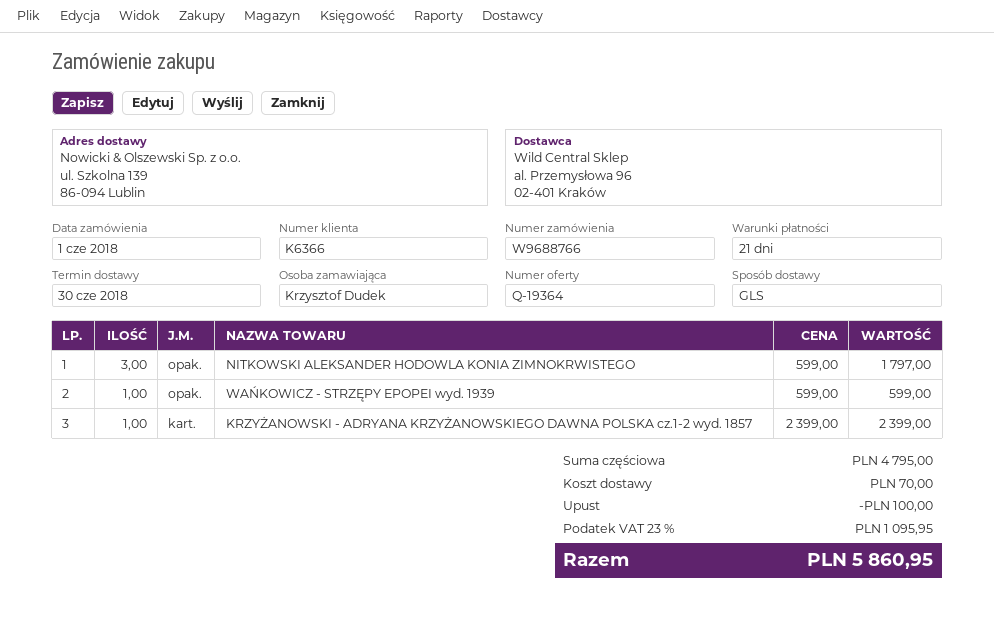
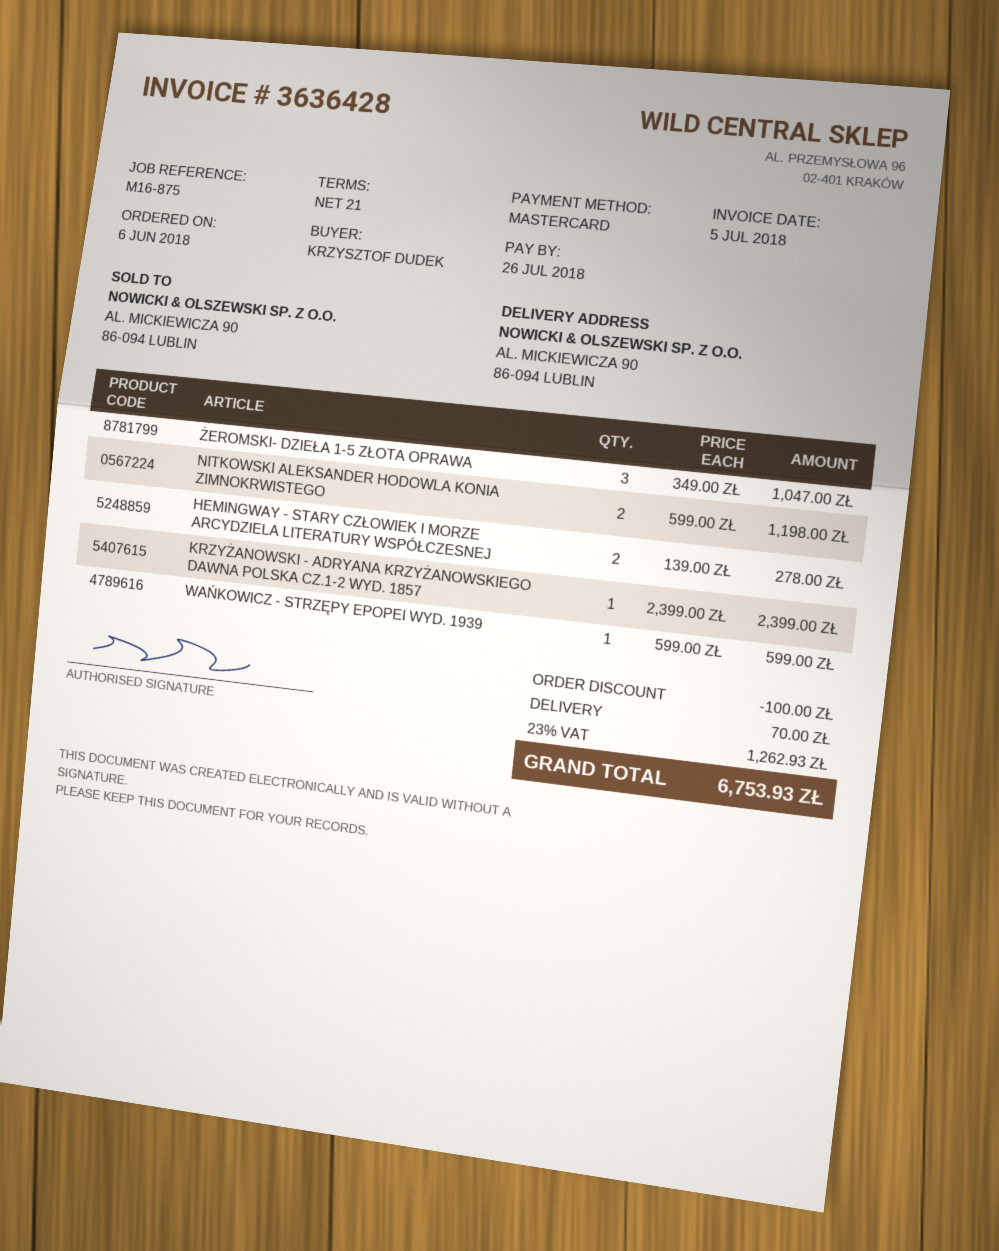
order date: 2018-06-01 -> 2018-06-06
ship to: ul. Szkolna 139, 86-094 Lublin -> AL. MICKIEWICZA 90, 86-094 LUBLIN
NITKOWSKI ALEKSANDER HODOWLA KONIA ZIMNOKRWISTEGO: 3 x 599.00 = 1797.00 -> 2 x 599.00 = 1198.00
ŻEROMSKI- DZIEŁA 1-5 ZŁOTA OPRAWA: none -> 3 x 349.00 = 1047.00
HEMINGWAY - STARY CZŁOWIEK I MORZE ARCYDZIELA LITERATURY WSPÓŁCZESNEJ: none -> 2 x 139.00 = 278.00
tax: 23% = 1095.95 -> 23% = 1262.93
total: 5860.95 -> 6753.93

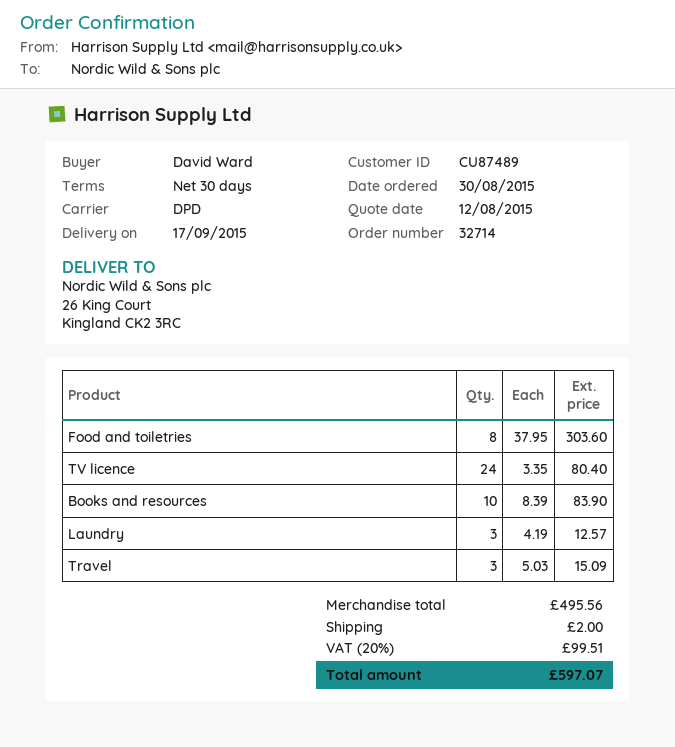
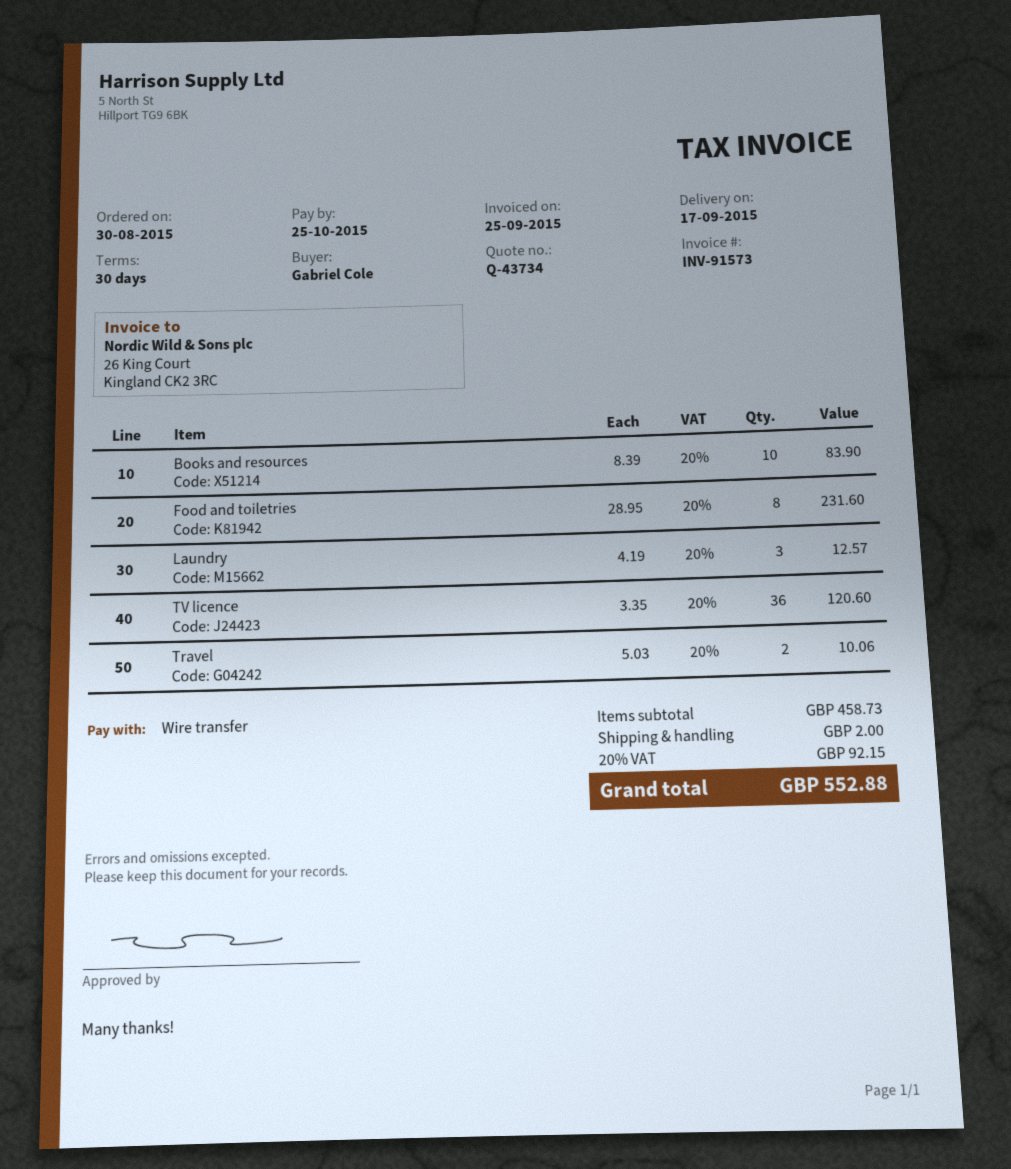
ordered by: David Ward -> Gabriel Cole
Food and toiletries: 8 x 37.95 = 303.60 -> 8 x 28.95 = 231.60
TV licence: 24 x 3.35 = 80.40 -> 36 x 3.35 = 120.60
Travel: 3 x 5.03 = 15.09 -> 2 x 5.03 = 10.06
subtotal: 495.56 -> 458.73
tax: 20% = 99.51 -> 20% = 92.15
total: 597.07 -> 552.88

************

Please write out the whole listing exactly, but not the pictures in it.

order date: 2018-06-01 -> 2018-06-06
ship to: ul. Szkolna 139, 86-094 Lublin -> AL. MICKIEWICZA 90, 86-094 LUBLIN
NITKOWSKI ALEKSANDER HODOWLA KONIA ZIMNOKRWISTEGO: 3 x 599.00 = 1797.00 -> 2 x 599.00 = 1198.00
ŻEROMSKI- DZIEŁA 1-5 ZŁOTA OPRAWA: none -> 3 x 349.00 = 1047.00
HEMINGWAY - STARY CZŁOWIEK I MORZE ARCYDZIELA LITERATURY WSPÓŁCZESNEJ: none -> 2 x 139.00 = 278.00
tax: 23% = 1095.95 -> 23% = 1262.93
total: 5860.95 -> 6753.93

ordered by: David Ward -> Gabriel Cole
Food and toiletries: 8 x 37.95 = 303.60 -> 8 x 28.95 = 231.60
TV licence: 24 x 3.35 = 80.40 -> 36 x 3.35 = 120.60
Travel: 3 x 5.03 = 15.09 -> 2 x 5.03 = 10.06
subtotal: 495.56 -> 458.73
tax: 20% = 99.51 -> 20% = 92.15
total: 597.07 -> 552.88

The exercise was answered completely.